• Given data:
[Start of Attachment]
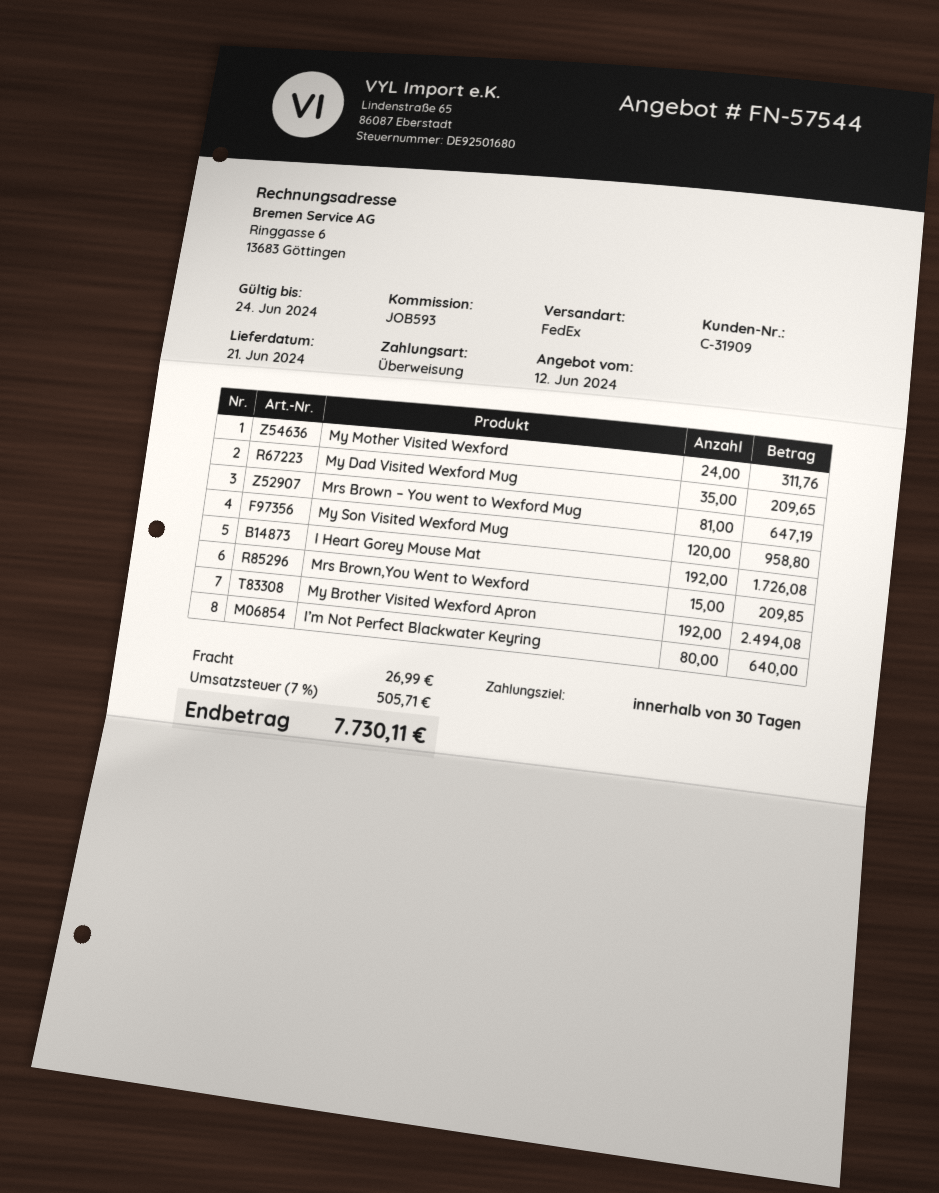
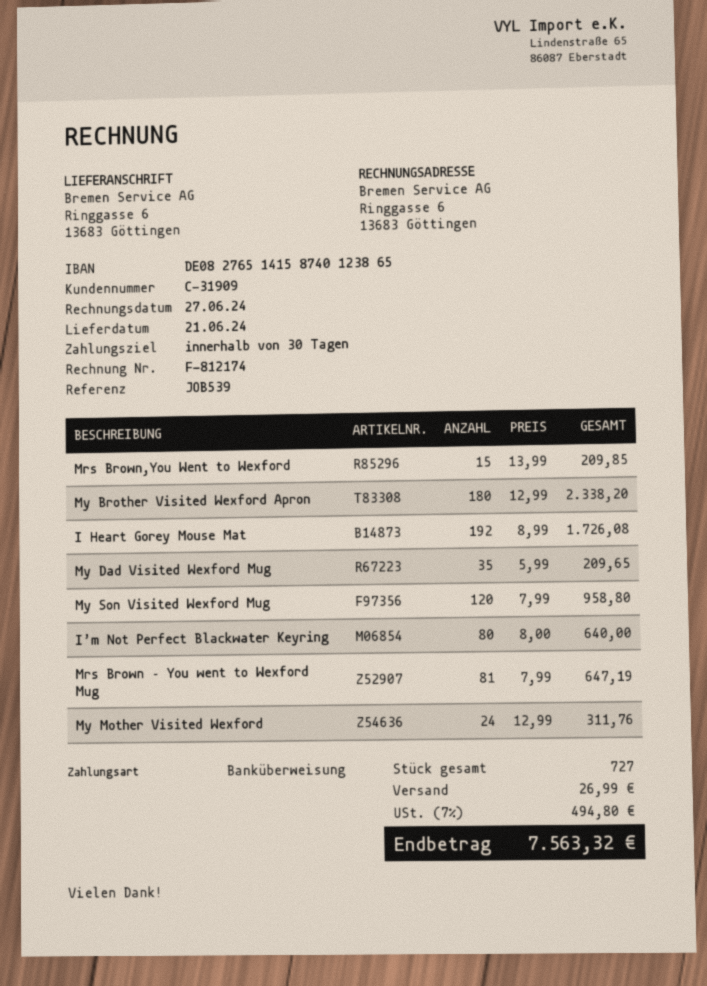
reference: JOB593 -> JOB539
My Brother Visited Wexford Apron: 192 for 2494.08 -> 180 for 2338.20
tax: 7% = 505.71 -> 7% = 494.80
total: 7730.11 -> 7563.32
[End of Attachment]
[Start of Attachment]
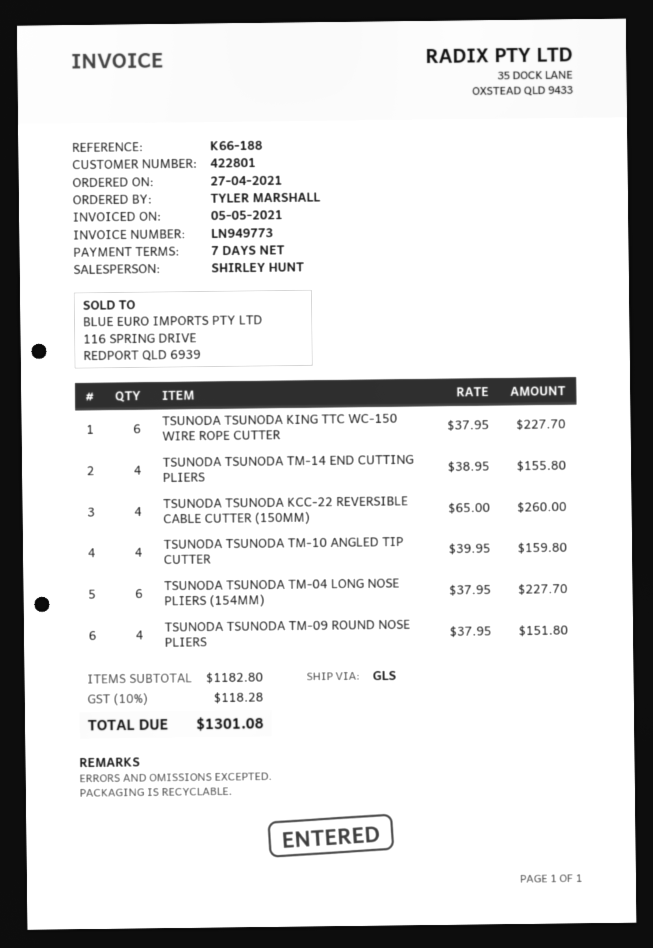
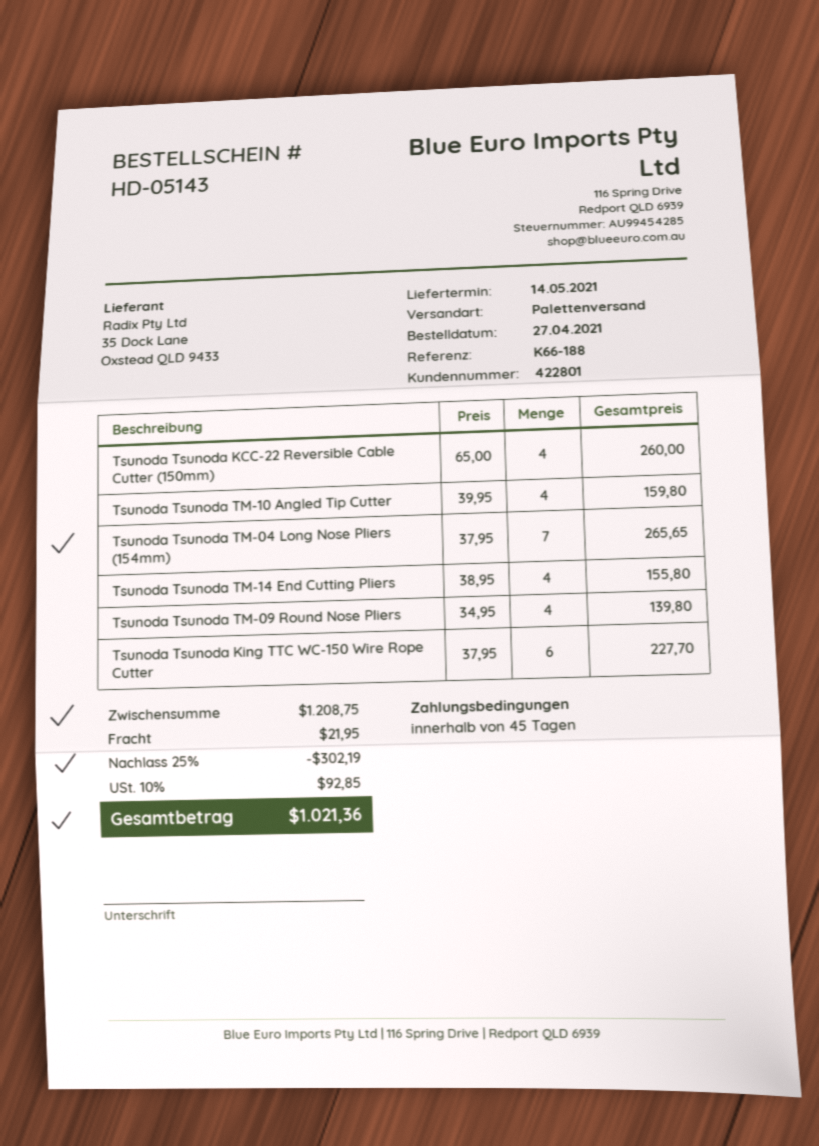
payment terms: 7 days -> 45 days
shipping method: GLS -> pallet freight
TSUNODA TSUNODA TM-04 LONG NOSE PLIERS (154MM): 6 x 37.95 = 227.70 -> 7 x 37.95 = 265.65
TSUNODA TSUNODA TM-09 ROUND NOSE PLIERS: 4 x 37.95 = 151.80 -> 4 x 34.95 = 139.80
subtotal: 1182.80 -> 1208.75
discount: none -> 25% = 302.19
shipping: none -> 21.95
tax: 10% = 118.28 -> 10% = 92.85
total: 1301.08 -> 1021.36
[End of Attachment]
• Task: Give the exact lines, and only those, from the line containing "TSUNODA TSUNODA TM-09" through the line containing "total: 1301.08 -> 1021.36" in the entries above.

• Exercise solution:
TSUNODA TSUNODA TM-09 ROUND NOSE PLIERS: 4 x 37.95 = 151.80 -> 4 x 34.95 = 139.80
subtotal: 1182.80 -> 1208.75
discount: none -> 25% = 302.19
shipping: none -> 21.95
tax: 10% = 118.28 -> 10% = 92.85
total: 1301.08 -> 1021.36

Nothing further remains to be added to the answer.